Von Sebastian Keller, September 2015
Gewaltfreie Kommunikation (GFK) von Marshall B. Rosenberg ist ein Kommunikationsmuster, um Konflikte zu deeskalieren. In selbstorganisierten Teams werden Entscheidungen gemeinsam getroffen. Dabei kommt es vor, dass Teammitglieder:innen hitzige Diskussionen führen. Im schlimmsten Fall schaukeln sich solche Gespräche hoch, bis Teammitglieder:innen nicht mehr miteinander reden oder arbeiten wollen. Man kann ein Muster bei diesen Gesprächen feststellen: Die Beteiligten wechseln sich im Dialog schnell ab und sprechen nur noch über ihre eigenen Standpunkte. Sie nehmen sich keine Zeit, sich gegenseitig zu verstehen.
GFK schlägt vor, Aussagen mit vier Bestandteilen zu formulieren:
- Beobachtung
- Gefühl
- Bedürfnis
- Wunsch
„Bei den letzten vier Daily Standups habe ich beobachtet, dass du dich hingesetzt hast (Beobachtung). Ich bin irritiert und nervös (Gefühle), weil ich gegenseitigen Respekt und Authentizität gegenüber unseren Regeln brauche (unerfülltes Bedürfnis). Möchtest du mir bitte sagen, was du gehört hast, was ich gerade gesagt habe (Wunsch)?"
Mit GFK würde so jedoch der Dialog nicht beginnen. Das andere Teammitglied wäre wohl überrascht und würde vielleicht aggressiv reagieren. „Ich mach doch bei diesem blöden Meeting mit! Was willst du denn noch?"
Mit GFK ist der erste Schritt, sich Selbstempathie in einem inneren Monolog zu schenken. Dabei geht man die vier Bausteine wie im obigen Beispiel durch, um sich über seine Gefühle und die unerfüllten Bedürfnisse klar zu werden. Dann beginnt man den Dialog mit dem Schenken von Empathie an den, den man ansprechen will. „Wenn wir ein Daily Standup machen und du dich hinsetzt (Beobachtung), bist du verärgert (Gefühl), weil du Vorankommen im Team und Klarheit über den Nutzen dieses Meetings brauchst (Bedürfnisse)?" Es ist OK, wenn man falsch liegt.
„Nein, ich mag dieses Meeting. Ich hab mir vor vier Tagen den Knöchel verstaucht. Mir tun schon fünf Minuten stehen weh."
„Du hast also Schmerzen (Gefühl) und brauchst Entlastung für deinen Fuß (Bedürfnis)?"
„Ja!"
Das "Ja" ist das Zeichen, dass sich das Teammitglied verstanden fühlt. Jetzt ist ein guter Zeitpunkt, um über seine eigenen Gefühle und Bedürfnisse zu reden.

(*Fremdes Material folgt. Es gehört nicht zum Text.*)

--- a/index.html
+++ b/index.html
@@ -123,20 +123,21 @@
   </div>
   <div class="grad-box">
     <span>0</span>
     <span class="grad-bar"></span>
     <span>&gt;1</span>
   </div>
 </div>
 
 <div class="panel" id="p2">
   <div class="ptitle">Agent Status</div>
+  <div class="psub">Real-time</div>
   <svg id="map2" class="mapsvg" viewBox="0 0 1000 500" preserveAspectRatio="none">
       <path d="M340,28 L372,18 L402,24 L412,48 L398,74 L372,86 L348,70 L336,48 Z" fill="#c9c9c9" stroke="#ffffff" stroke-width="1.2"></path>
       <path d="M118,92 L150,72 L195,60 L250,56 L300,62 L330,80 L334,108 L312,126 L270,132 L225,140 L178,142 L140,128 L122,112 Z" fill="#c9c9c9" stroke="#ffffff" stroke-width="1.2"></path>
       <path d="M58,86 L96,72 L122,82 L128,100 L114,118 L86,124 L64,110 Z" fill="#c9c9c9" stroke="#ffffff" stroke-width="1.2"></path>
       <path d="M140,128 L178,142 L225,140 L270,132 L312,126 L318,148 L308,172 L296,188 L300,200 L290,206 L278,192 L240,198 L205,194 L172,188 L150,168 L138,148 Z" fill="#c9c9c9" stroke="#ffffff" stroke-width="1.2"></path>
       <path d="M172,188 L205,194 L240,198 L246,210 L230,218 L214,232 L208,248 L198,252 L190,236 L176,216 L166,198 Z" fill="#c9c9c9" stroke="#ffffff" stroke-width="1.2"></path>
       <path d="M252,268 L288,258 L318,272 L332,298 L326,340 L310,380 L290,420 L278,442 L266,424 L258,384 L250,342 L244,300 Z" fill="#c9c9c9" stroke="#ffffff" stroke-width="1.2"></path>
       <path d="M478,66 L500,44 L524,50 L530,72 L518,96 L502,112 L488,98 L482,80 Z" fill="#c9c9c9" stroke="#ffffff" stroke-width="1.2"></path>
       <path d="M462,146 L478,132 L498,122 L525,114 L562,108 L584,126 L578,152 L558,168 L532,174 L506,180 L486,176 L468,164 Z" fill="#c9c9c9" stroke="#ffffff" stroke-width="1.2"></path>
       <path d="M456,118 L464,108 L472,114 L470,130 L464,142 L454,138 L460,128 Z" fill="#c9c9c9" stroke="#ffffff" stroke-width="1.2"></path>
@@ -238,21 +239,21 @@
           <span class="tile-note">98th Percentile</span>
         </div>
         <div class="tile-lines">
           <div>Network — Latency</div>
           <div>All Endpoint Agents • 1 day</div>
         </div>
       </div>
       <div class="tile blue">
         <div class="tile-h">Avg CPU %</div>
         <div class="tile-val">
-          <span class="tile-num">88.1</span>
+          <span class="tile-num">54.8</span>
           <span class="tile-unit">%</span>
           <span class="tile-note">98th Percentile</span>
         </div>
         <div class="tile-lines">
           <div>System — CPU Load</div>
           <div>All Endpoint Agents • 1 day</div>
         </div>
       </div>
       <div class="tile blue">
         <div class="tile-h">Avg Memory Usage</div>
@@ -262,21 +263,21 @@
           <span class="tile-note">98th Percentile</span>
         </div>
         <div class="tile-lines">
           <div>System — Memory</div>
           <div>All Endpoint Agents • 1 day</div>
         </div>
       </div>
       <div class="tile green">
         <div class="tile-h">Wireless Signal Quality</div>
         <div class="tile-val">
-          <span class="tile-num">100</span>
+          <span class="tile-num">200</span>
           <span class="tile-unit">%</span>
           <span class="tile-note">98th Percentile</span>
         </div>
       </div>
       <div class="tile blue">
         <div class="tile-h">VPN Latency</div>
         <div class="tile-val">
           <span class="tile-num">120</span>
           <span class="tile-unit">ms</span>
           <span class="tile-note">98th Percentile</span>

„Wenn du mir sagst, dass du wegen der Schmerzen beim Standup nicht stehen kannst (Beobachtung), bin ich erleichtert (Gefühl), weil ich Transparenz brauche, wenn eine Teamregel nicht eingehalten wird (erfülltes Bedürfnis). Möchtest du mit mir überlegen, wie wir es für uns im Team einfacher machen, Transparenz herzustellen, wenn wir uns mal nicht an eine Regel halten (Wunsch)?"
GFK hilft dabei, den Dialog zu entschleunigen, sich gegenseitig zu verstehen und eine Lösung zu finden, die alle Bedürfnisse erfüllt.